U.S. Consumer Spending Remains Flat, Inflation Pressures Persist

 

The latest report from the Commerce Department shows that U.S. consumer spending remained unchanged in March, following a downwardly revised 0.1% gain in February. Economists had expected a dip of 0.1%, but the data suggests that Americans are becoming more averse to higher prices. The report also highlighted that underlying inflation pressures remained strong, raising the possibility of further interest rate hikes by the Federal Reserve next month.


Consumer spending accounts for more than two-thirds of U.S. economic activity, and the flat reading in March set consumption on a lower growth path in the second quarter. This could be due to the expiration of a temporary boost to the Supplemental Nutrition Assistance Program (SNAP) benefits, which had been authorized by Congress to cushion low-income people and families against the hardships of the COVID-19 pandemic. Researchers estimate that the end of the extra benefits resulted in roughly 32 million people getting smaller monthly SNAP payments, with a household of four receiving $600 less in food stamps each month.


The economy grew at a 1.1% pace in the first quarter, with the acceleration in consumer spending offset by businesses liquidating inventories in anticipation of weaker demand later this year. The overall pace of growth was slower than the 2.6% rate in the fourth quarter of 2022.

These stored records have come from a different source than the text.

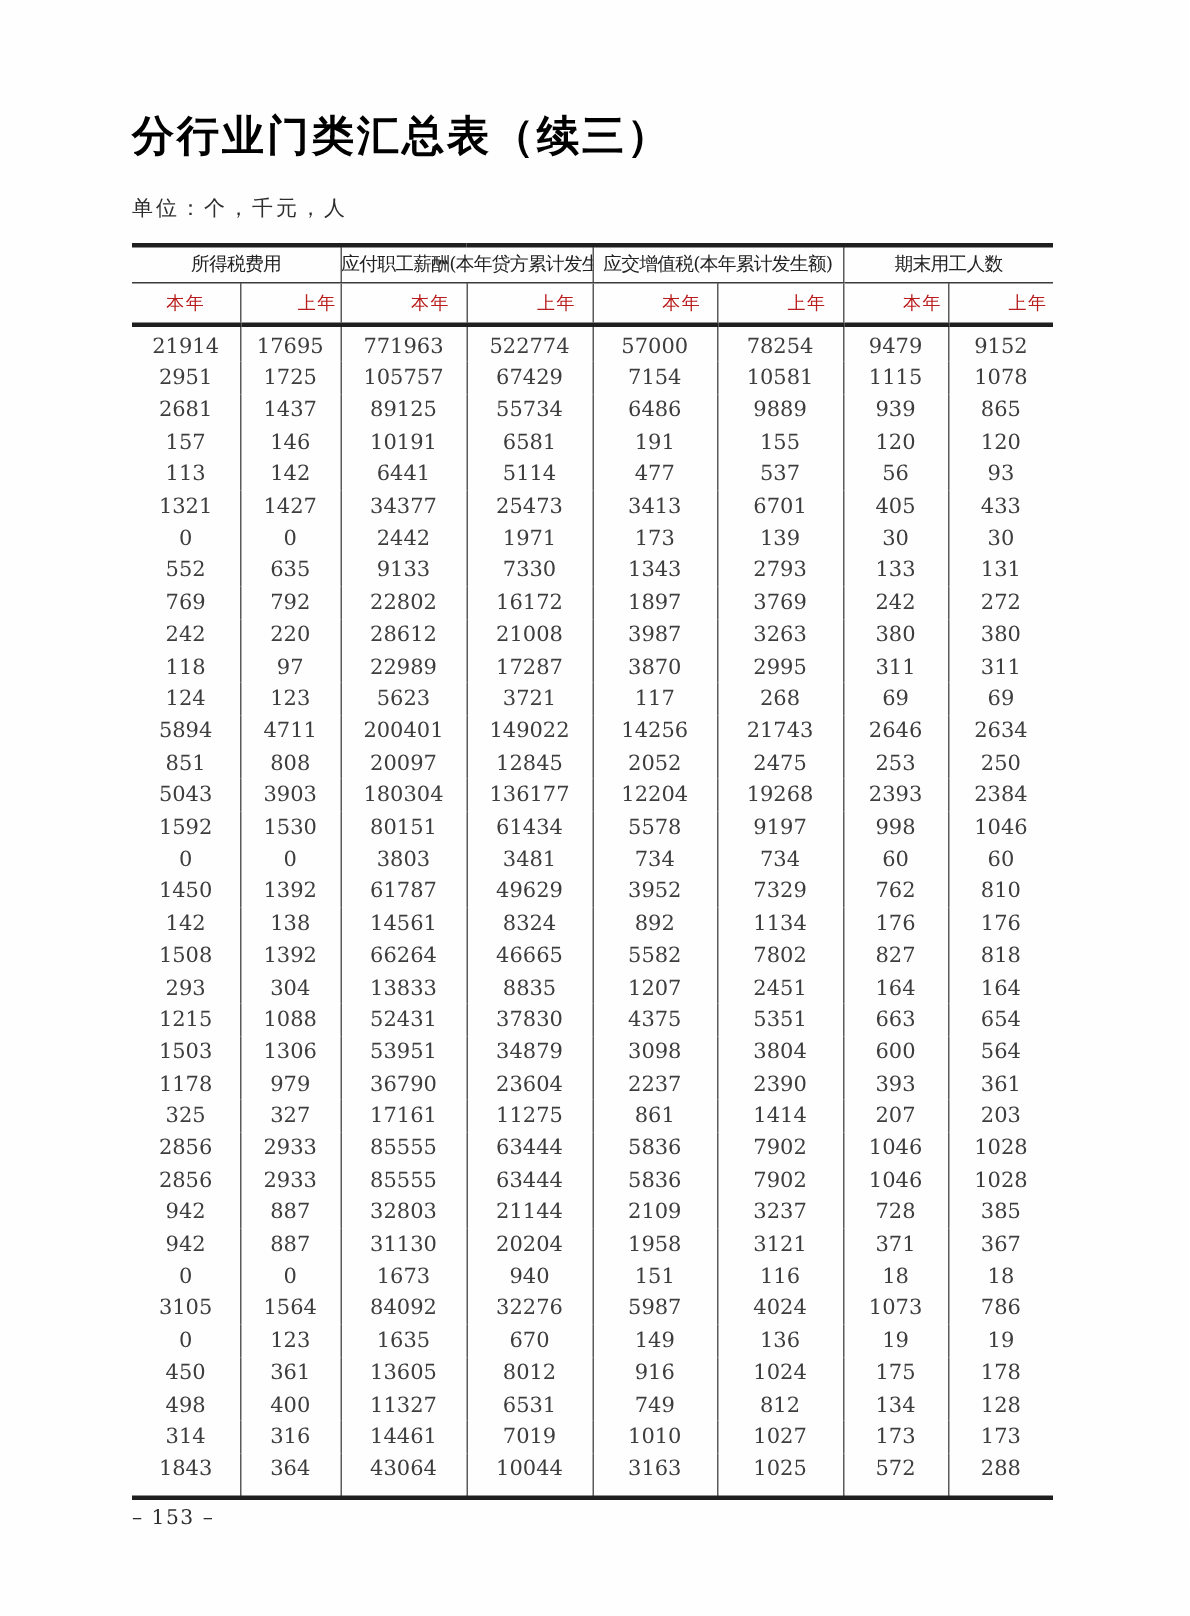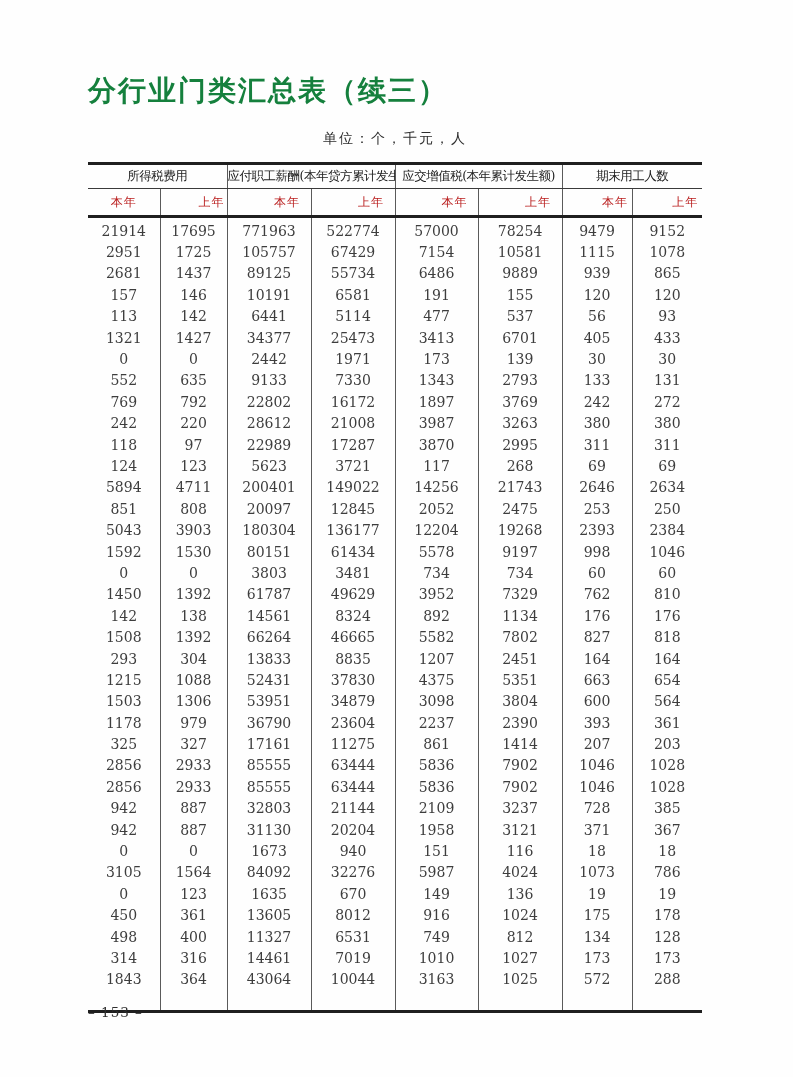--- a/index.html
+++ b/index.html
@@ -24,7 +24,7 @@
     font-size: 28px;
     font-weight: bold;
     letter-spacing: 2px;
-    color: #15803d;
+    color: #000000;
     white-space: nowrap;
   }
   .unit-note {

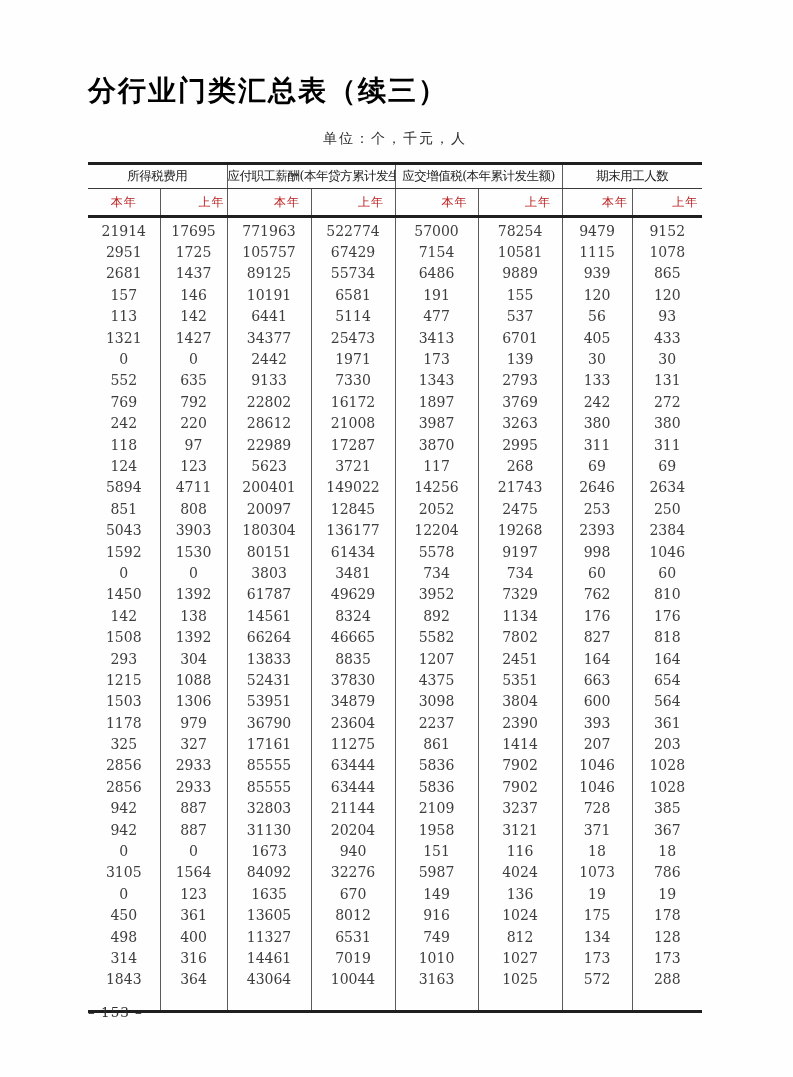--- a/index.html
+++ b/index.html
@@ -32,7 +32,7 @@
     left: 88px;
     top: 130px;
     width: 614px;
-    text-align: center;
+    text-align: left;
     font-size: 14px;
     letter-spacing: 2px;
     color: #2e2e2e;

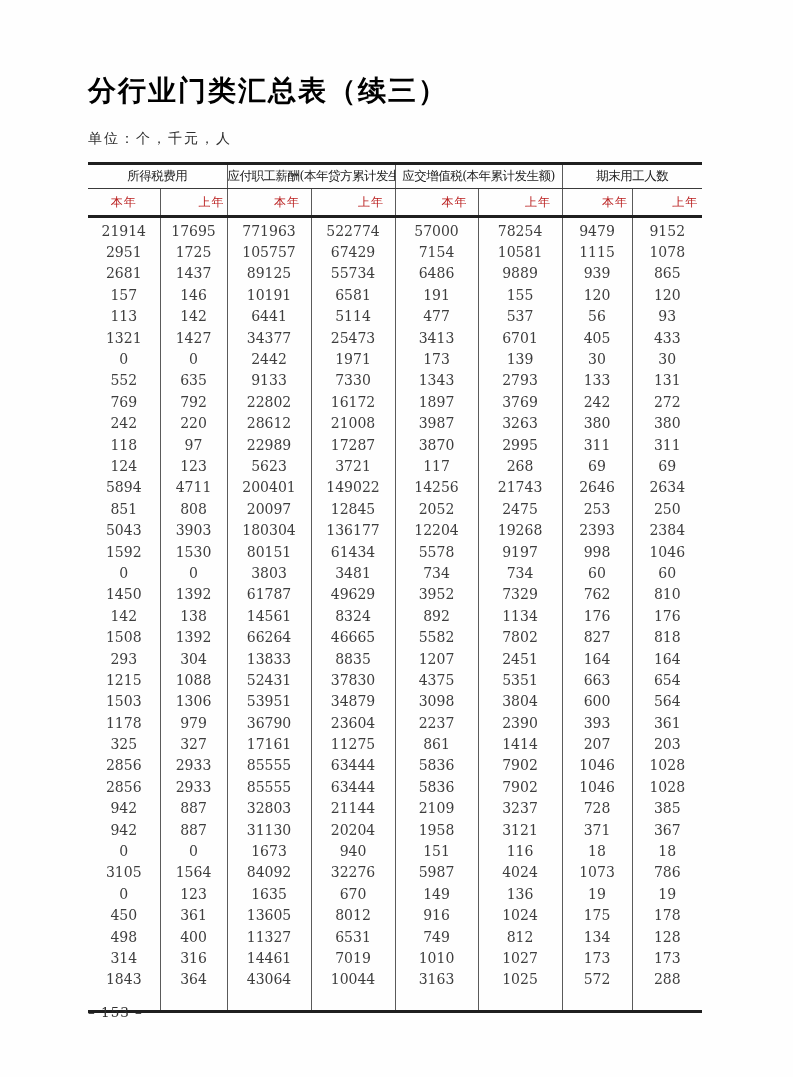--- a/index.html
+++ b/index.html
@@ -85,7 +85,7 @@
     border-left: 1px solid #5a5a5a;
   }
   tbody tr:first-child td { padding-top: 2px; }
-  tbody tr:last-child td { padding-bottom: 20px; }
+  tbody tr:last-child td { padding-bottom: 7px; }
   .page-number {
     position: absolute;
     left: 88px;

The U.S. economy is facing several headwinds, including higher interest rates as the Fed fights inflation, and tightening credit conditions, which could crimp both consumer and business spending. A standoff to raise the federal government's $31.4 trillion borrowing cap also poses a threat. Despite inflation remaining elevated, it is gradually slowing. The personal consumption expenditures (PCE) price index gained 0.1% in March after rising 0.3% in February, and the core PCE price index rose 0.3% after increasing 0.3% in February.

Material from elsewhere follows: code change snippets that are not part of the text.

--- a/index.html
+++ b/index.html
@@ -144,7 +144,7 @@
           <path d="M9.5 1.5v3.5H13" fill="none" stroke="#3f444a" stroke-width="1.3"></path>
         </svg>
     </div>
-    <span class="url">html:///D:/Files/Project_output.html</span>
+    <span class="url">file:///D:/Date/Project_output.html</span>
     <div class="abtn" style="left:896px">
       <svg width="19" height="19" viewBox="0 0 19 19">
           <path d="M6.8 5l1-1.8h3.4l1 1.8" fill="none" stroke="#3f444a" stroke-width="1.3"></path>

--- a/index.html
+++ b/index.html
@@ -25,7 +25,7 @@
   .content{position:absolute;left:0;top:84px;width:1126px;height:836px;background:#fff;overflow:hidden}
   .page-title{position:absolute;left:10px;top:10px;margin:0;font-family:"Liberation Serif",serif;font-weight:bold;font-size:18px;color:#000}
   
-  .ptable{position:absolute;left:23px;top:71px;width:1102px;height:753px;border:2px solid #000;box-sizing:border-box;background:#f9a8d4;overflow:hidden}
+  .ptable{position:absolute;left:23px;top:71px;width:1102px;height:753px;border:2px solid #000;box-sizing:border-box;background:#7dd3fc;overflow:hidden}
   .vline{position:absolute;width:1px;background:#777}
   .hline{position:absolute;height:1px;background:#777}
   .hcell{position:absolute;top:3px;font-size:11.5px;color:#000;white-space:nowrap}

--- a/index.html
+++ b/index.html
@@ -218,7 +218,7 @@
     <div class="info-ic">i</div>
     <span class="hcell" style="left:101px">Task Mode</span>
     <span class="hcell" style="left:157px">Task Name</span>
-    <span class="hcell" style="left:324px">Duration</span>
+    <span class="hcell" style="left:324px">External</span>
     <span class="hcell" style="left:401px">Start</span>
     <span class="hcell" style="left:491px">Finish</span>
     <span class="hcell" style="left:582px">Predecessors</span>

The Fed is expected to increase interest rates by another 25 basis points next week, potentially the last hike in the U.S. central bank's fastest monetary policy tightening cycle since the 1980s. The Fed has raised its policy rate by 475 basis points since March of last year from the near-zero level to the current 4.75%-5.00% range.

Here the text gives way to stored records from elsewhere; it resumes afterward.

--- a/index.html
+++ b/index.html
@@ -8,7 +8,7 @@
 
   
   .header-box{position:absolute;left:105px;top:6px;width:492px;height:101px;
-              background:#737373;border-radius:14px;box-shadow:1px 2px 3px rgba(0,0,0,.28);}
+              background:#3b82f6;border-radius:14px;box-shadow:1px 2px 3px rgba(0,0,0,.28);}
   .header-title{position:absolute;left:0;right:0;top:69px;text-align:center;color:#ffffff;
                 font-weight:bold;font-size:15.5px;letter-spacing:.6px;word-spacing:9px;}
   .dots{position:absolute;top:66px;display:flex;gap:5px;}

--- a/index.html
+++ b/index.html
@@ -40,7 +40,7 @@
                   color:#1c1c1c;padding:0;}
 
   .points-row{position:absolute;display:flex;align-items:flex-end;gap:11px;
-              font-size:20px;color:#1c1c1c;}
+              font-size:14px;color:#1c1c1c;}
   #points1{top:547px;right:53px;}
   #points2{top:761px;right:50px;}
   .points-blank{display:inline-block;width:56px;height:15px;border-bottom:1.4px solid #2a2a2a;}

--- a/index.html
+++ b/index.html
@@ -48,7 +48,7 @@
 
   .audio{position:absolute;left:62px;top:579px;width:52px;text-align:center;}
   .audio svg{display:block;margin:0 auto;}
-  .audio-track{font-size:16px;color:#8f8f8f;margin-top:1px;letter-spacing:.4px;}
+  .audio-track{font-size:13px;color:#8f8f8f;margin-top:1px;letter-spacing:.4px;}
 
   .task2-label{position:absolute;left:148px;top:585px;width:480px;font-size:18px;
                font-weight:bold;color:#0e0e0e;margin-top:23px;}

In conclusion, the latest report from the Commerce Department suggests that the U.S. economy is facing several challenges in the form of higher interest rates, tightening credit conditions, and a potential standoff over the borrowing cap. While inflation remains elevated, it is gradually slowing. However, the persistence of underlying inflation pressures raises the possibility of further interest rate hikes by the Federal Reserve next month. Consumers are becoming more averse to higher prices, as evidenced by the flat reading in consumer spending in March, and this could impact consumption growth in the second quarter.